La Buca di Susano

Nei pressi del paese di Susano (Palagano), in località La Buca si trovava l’abitazione della famiglia Marastoni. Durante il rastrellamento che precedette la strage del 18 marzo 1944 la casa viene data alle fiamme e vengono assassinate sei persone: Delia Albicini in Marastoni e i suoi figlioletti di otto e dieci anni, un orfanello di circa tre anni e due anziani coniugi.

La casa è diventata un simbolo della barbarie compiuta dalle truppe naziste nel nostro territorio. Per questo motivo, grazie a uno sforzo congiunto fra il governo italiano e quello tedesco, è stato scelto di realizzare in questo luogo un memoriale di pace.

Si è quindi scelto di preservare i resti dell'abitazione e il ciliegio cresciuto al suo interno, come testimonianza tangibile della bellezza della vita che sconfigge anche l'atto più crudele.
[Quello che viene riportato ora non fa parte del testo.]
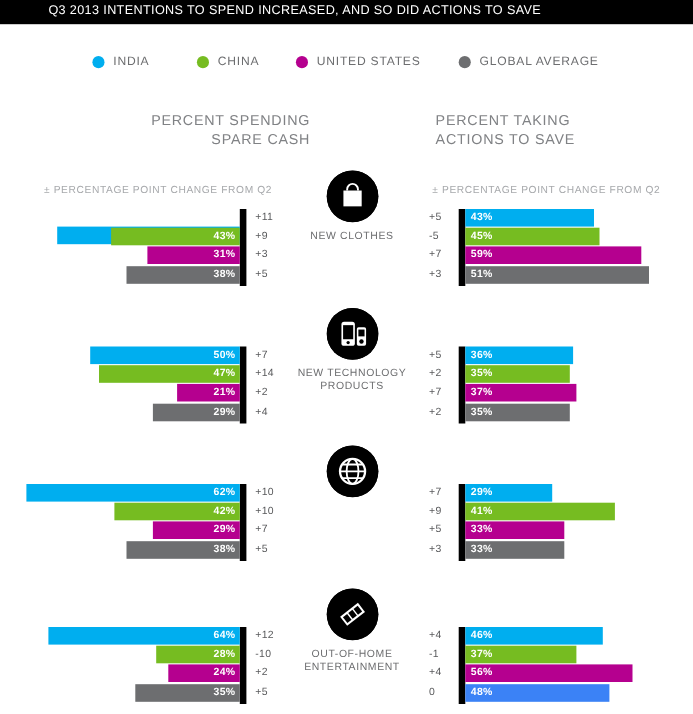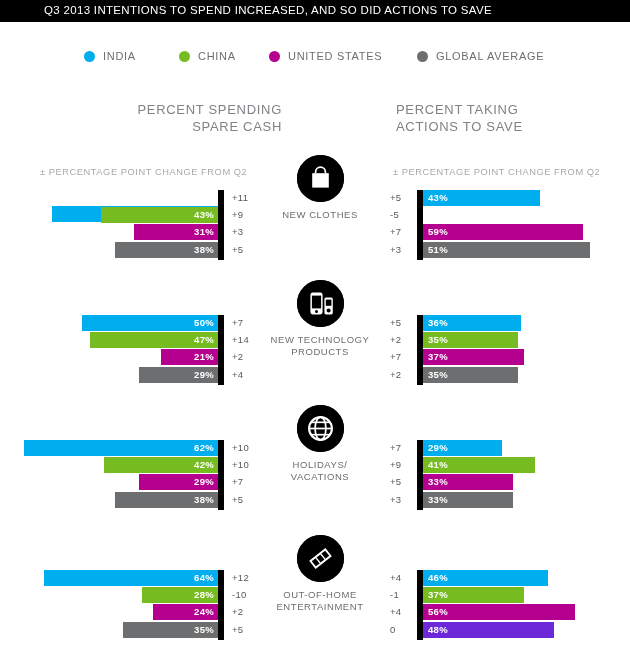--- a/index.html
+++ b/index.html
@@ -170,6 +170,11 @@
           </div>
         </div>
         <div class="delta" style="top: 18.2px;">-5</div>
+        <div class="row" style="top: 17.2px; width: 200px;">
+          <div class="bar" style="width: 122.4px; background: rgb(118, 188, 33);">
+            <span class="bar-val">45%</span>
+          </div>
+        </div>
         <div class="delta" style="top: 35.4px;">+7</div>
         <div class="row" style="top: 34.4px; width: 200px;">
           <div class="bar" style="width: 160.48px; background: rgb(181, 0, 143);">

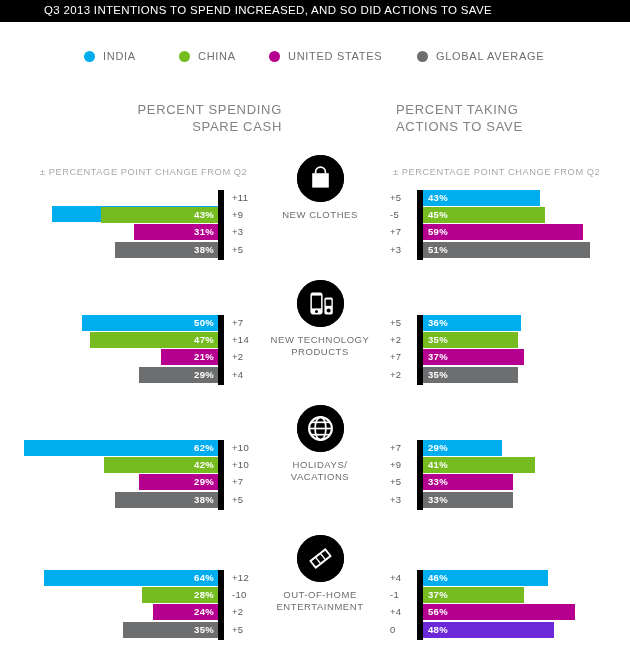--- a/index.html
+++ b/index.html
@@ -335,7 +335,6 @@
             <line x1="14.4" y1="29.7" x2="32.6" y2="29.7" stroke="#fff" stroke-width="1.7"></line>
           </svg>
         </div>
-        <div class="icon-label">HOLIDAYS/<br><span>VACATIONS</span></div>
       </div>
     </div>
     <div class="group" style="top: 570px; height: 76px;">

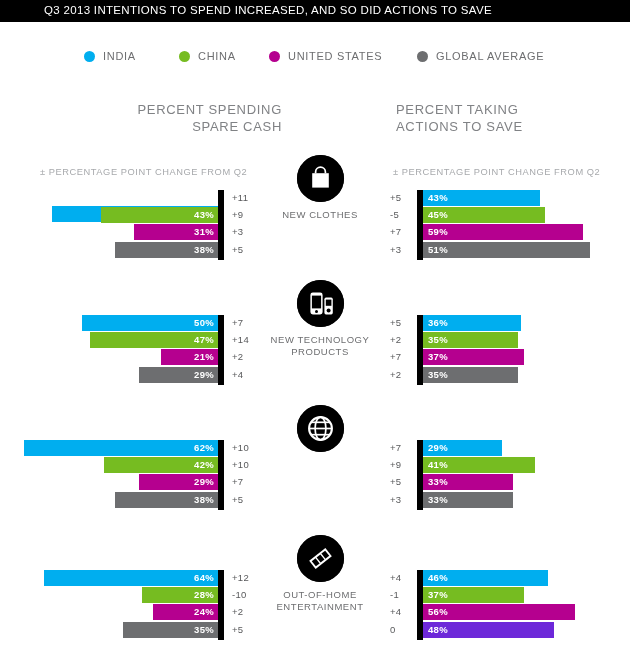--- a/index.html
+++ b/index.html
@@ -307,7 +307,7 @@
         </div>
         <div class="delta" style="top: 18.2px;">+9</div>
         <div class="row" style="top: 17.2px; width: 200px;">
-          <div class="bar" style="width: 111.52px; background: rgb(118, 188, 33);">
+          <div class="bar" style="width: 111.52px; background: rgb(118, 188, 33); padding-left: 24px;">
             <span class="bar-val">41%</span>
           </div>
         </div>

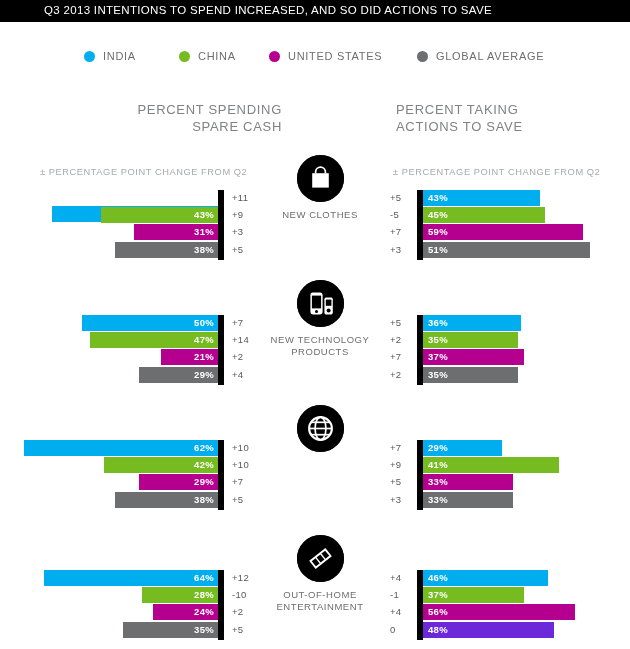--- a/index.html
+++ b/index.html
@@ -387,7 +387,7 @@
         </div>
         <div class="delta" style="top: 52.6px;">0</div>
         <div class="row" style="top: 51.6px; width: 200px;">
-          <div class="bar" style="width: 130.56px; background: #6d28d9; text-align: right;">
+          <div class="bar" style="width: 130.56px; background: #3b82f6; text-align: right;">
             <span class="bar-val">48%</span>
           </div>
         </div>

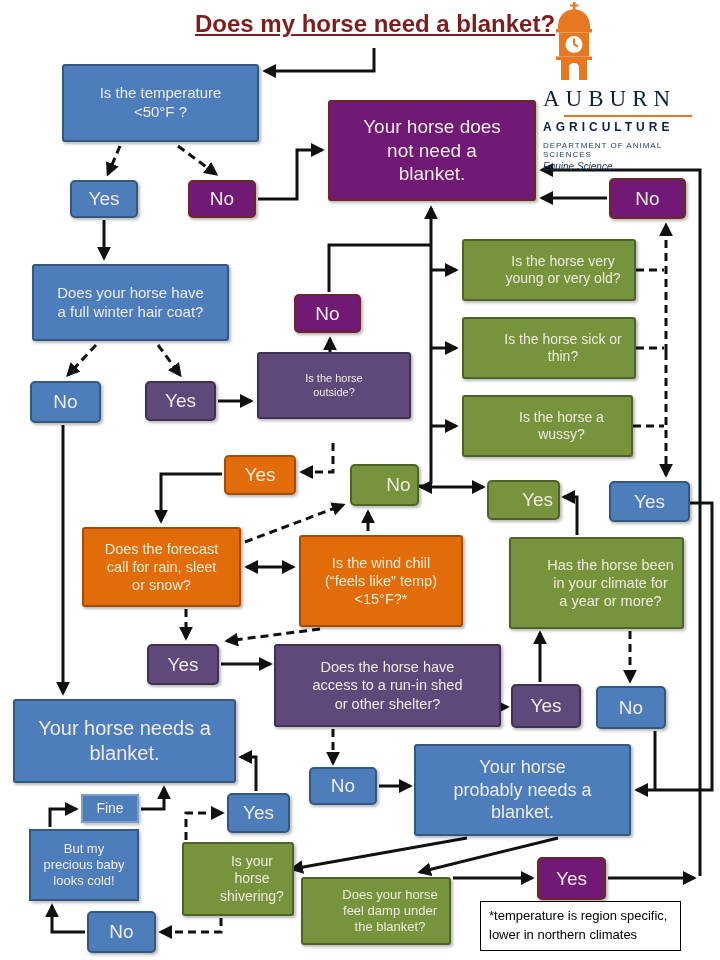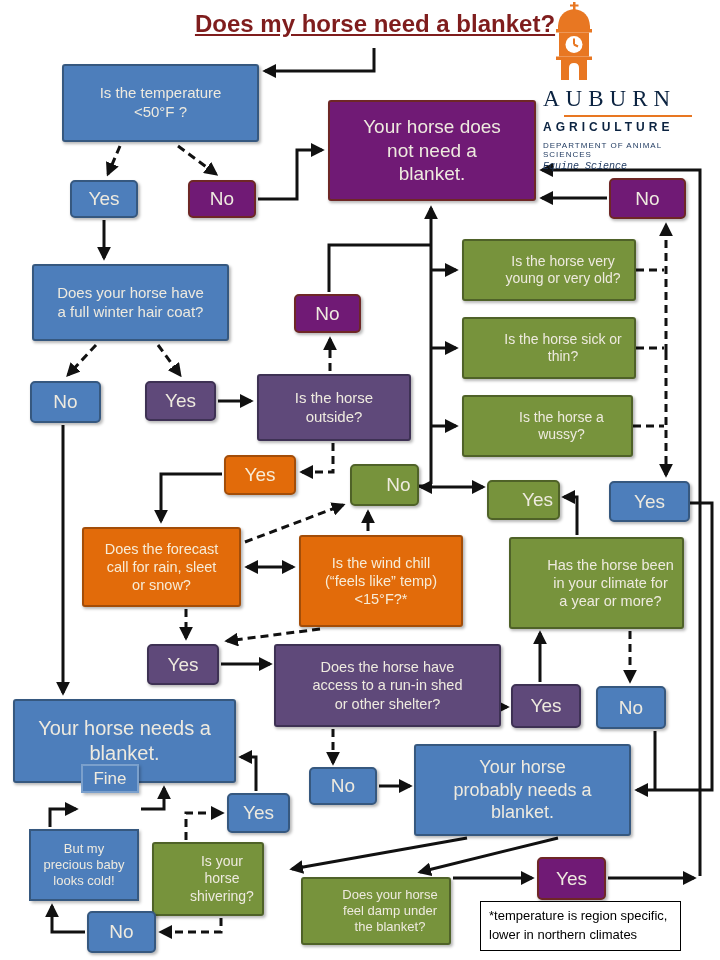--- a/index.html
+++ b/index.html
@@ -27,7 +27,7 @@
   .logo-rule{height:2px;background:#e87722;width:128px;margin:3px auto 3px auto;}
   .logo-college{font-size:12px;letter-spacing:4px;color:#0b2341;font-weight:bold;}
   .logo-dept{font-size:8px;letter-spacing:1px;color:#1b365d;margin-top:7px;font-variant:small-caps;}
-  .logo-prog{font-family:Liberation Mono, monospace;font-style:italic;font-size:10px;
+  .logo-prog{font-family:Liberation Sans, sans-serif;font-style:italic;font-size:10px;
              color:#1b365d;margin-top:2px;}
 </style>
 </head>

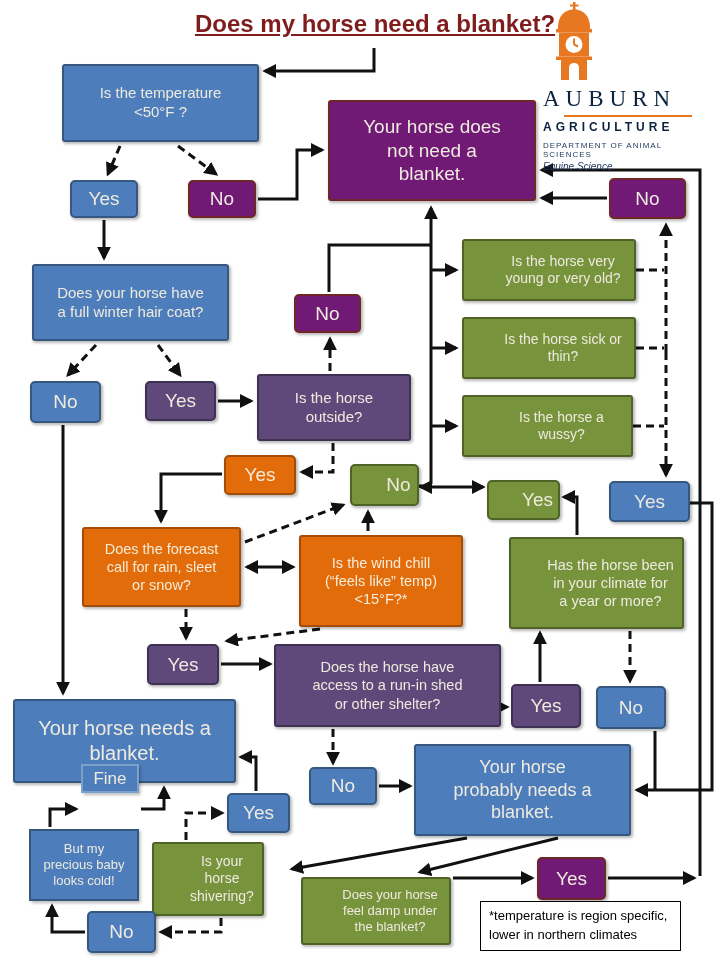--- a/index.html
+++ b/index.html
@@ -140,7 +140,7 @@
   <div class="box b-blue pill" style="left:30px;top:381px;width:71px;height:42px">No</div>
   <div class="box b-purple pill" style="left:145px;top:381px;width:71px;height:40px">Yes</div>
   <div class="box b-red pill" style="left:294px;top:294px;width:67px;height:39px">No</div>
-  <div class="box b-purple" style="left:257px;top:374px;width:154px;height:67px;font-size:15px">Is the horse
+  <div class="box b-purple" style="left:257px;top:352px;width:154px;height:67px;font-size:11px">Is the horse
 outside?</div>
   <div class="box b-orange pill" style="left:224px;top:455px;width:72px;height:40px">Yes</div>
   <div class="box b-green pill" style="left:350px;top:464px;width:69px;height:42px">No</div>

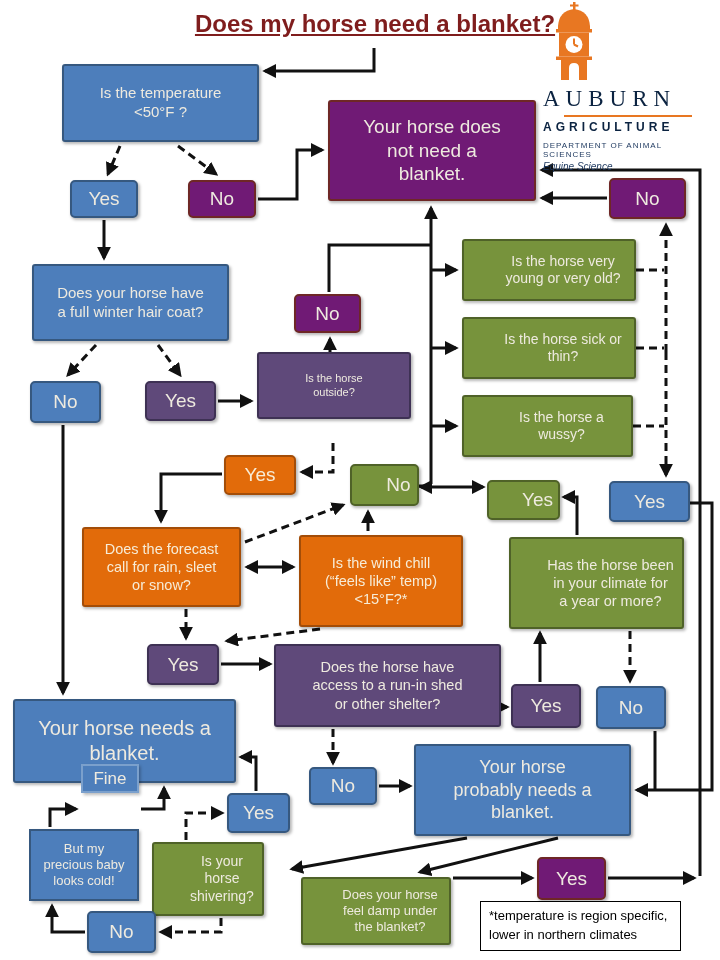--- a/index.html
+++ b/index.html
@@ -163,7 +163,7 @@
   <div class="box b-blue pill" style="left:596px;top:686px;width:70px;height:43px">No</div>
   <div class="box b-blue" style="left:13px;top:699px;width:223px;height:84px;font-size:20px">Your horse needs a
 blanket.</div>
-  <div class="box b-blue sq" style="left:81px;top:764px;width:58px;height:29px;font-size:17px;border-width:2px;border-color:#7ba0cc">Fine</div>
+  <div class="box b-blue sq" style="left:81px;top:794px;width:58px;height:29px;font-size:14px;border-width:2px;border-color:#7ba0cc">Fine</div>
   <div class="box b-blue pill" style="left:227px;top:793px;width:63px;height:40px">Yes</div>
   <div class="box b-blue pill" style="left:309px;top:767px;width:68px;height:38px">No</div>
   <div class="box b-blue" style="left:414px;top:744px;width:217px;height:92px;font-size:18px">Your horse

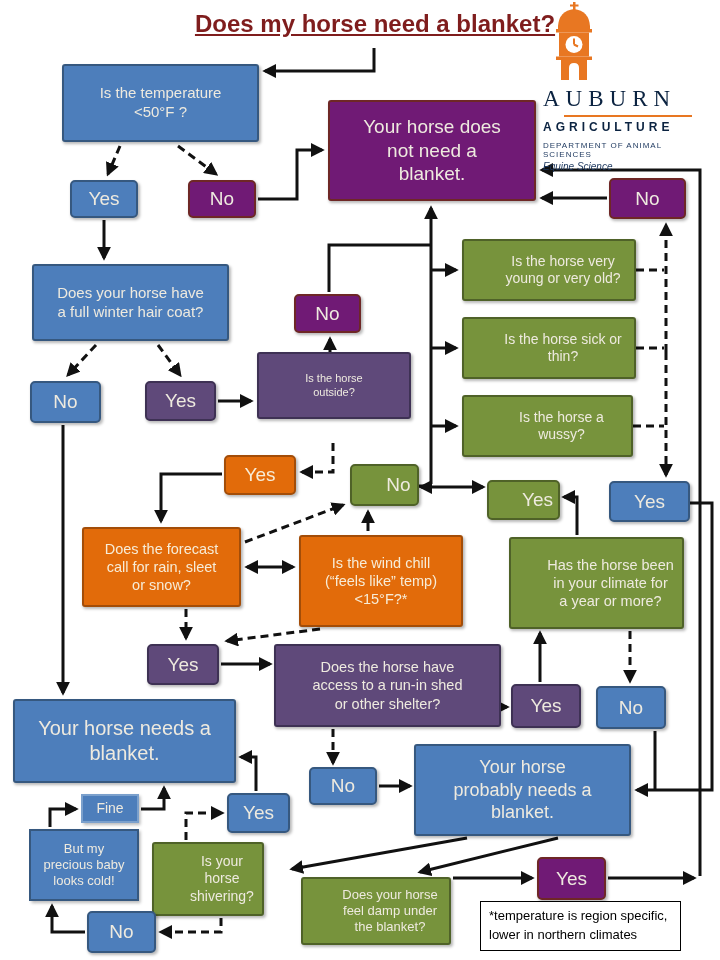--- a/index.html
+++ b/index.html
@@ -172,7 +172,7 @@
   <div class="box b-blue sq" style="left:29px;top:829px;width:110px;height:72px;font-size:13px">But my
 precious baby
 looks cold!</div>
-  <div class="box b-green" style="left:152px;top:842px;width:112px;height:74px;font-size:14px">Is your horse
+  <div class="box b-green" style="left:182px;top:842px;width:112px;height:74px;font-size:14px">Is your horse
 shivering?</div>
   <div class="box b-blue pill" style="left:87px;top:911px;width:69px;height:42px">No</div>
   <div class="box b-green" style="left:301px;top:877px;width:150px;height:68px;font-size:13px">Does your horse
Il memoriale integra anche una installazione chiamata "Le Luci nel vento", 136 luci montate su aste di carbonio a ricordo delle vittime della strage di Monchio, Costrignano, Susano e Savoniero.
La piazza adiacente all'abitazione è stata dedicata ad Aude Pacchioni che, dopo aver preso parte attivamente alla Resistenzaè stata prima consigliera comunale e poi assessora, presidente dell’Udi e presidente provinciale dell’Anpi.


Memoriale di Rolando Rivi

Uno dei luoghi della memoria presenti all'interno del comune di Palagano è il memoriale dedicato al martirio di Rolando Rivi, un giovane seminarista di soli 14 anni che venne assassinato il 13 aprile 1945.
Sulla strada provinciale è possibile osservare una grande croce e una immagine del giovane Rivi che segna anche l'inizio del breve sentiero che conduce al bosco in cui fu ucciso.
Proprio nel punto del martirio è stata posta una stele che ricorda il giovane seminarista.

Dopo una serie di guarigioni riconosciute come miracolose dalla Chiesa cattolica, e dopo l'approvazione del martirio "in odium fidei", Il 5 ottobre 2013 si è celebrata la cerimonia di beatificazione di Rolando Rivi davanti a migliaia di persone riunite a Modena.

 


Museo della Repubblica di Montefiorino e della Resistenza Italiana

Il Museo nasce dalla volontà di perpetuare e attualizzare le memorie, la conoscenza e il lascito ideale della lotta di liberazione attraverso un allestimento moderno che si propone come strumento privilegiato di sensibilizzazione e formazione storica per le generazioni emergenti grazie a una serie di strumenti interattivi che permettono una fruizione dei contenuti innovativa e personalizzata.

La caratteristica unica di questo Museo è però la capacità di far dialogare una incredibile dimensione locale al contesto nazionale e questa "missione" la si evince anche dalla denominazione stessa del luogo.
Il Museo attuale si snoda in un percorso di nove stanze e rimane centrato sulle vicende della “repubblica” del 1944 sebbene all’interno di un contesto più generale e di più lungo periodo: dal fascismo all’antifascismo, dal 25 luglio e 8 settembre all’invasione tedesca, con la rinascita del fascismo in una nuova veste fino alla risposta della Resistenza.

Molte stanze presentano reperti bellici e militari di tutte le forze in campo. In esposizione permanente troviamo infatti reperti di epoca fascista e materiali utilizzati dalle truppe partigiane, munizioni, armamenti e divise delle truppe di occupazione tedesca, e oggetti e prodotti riservati ai civili di produzione americana.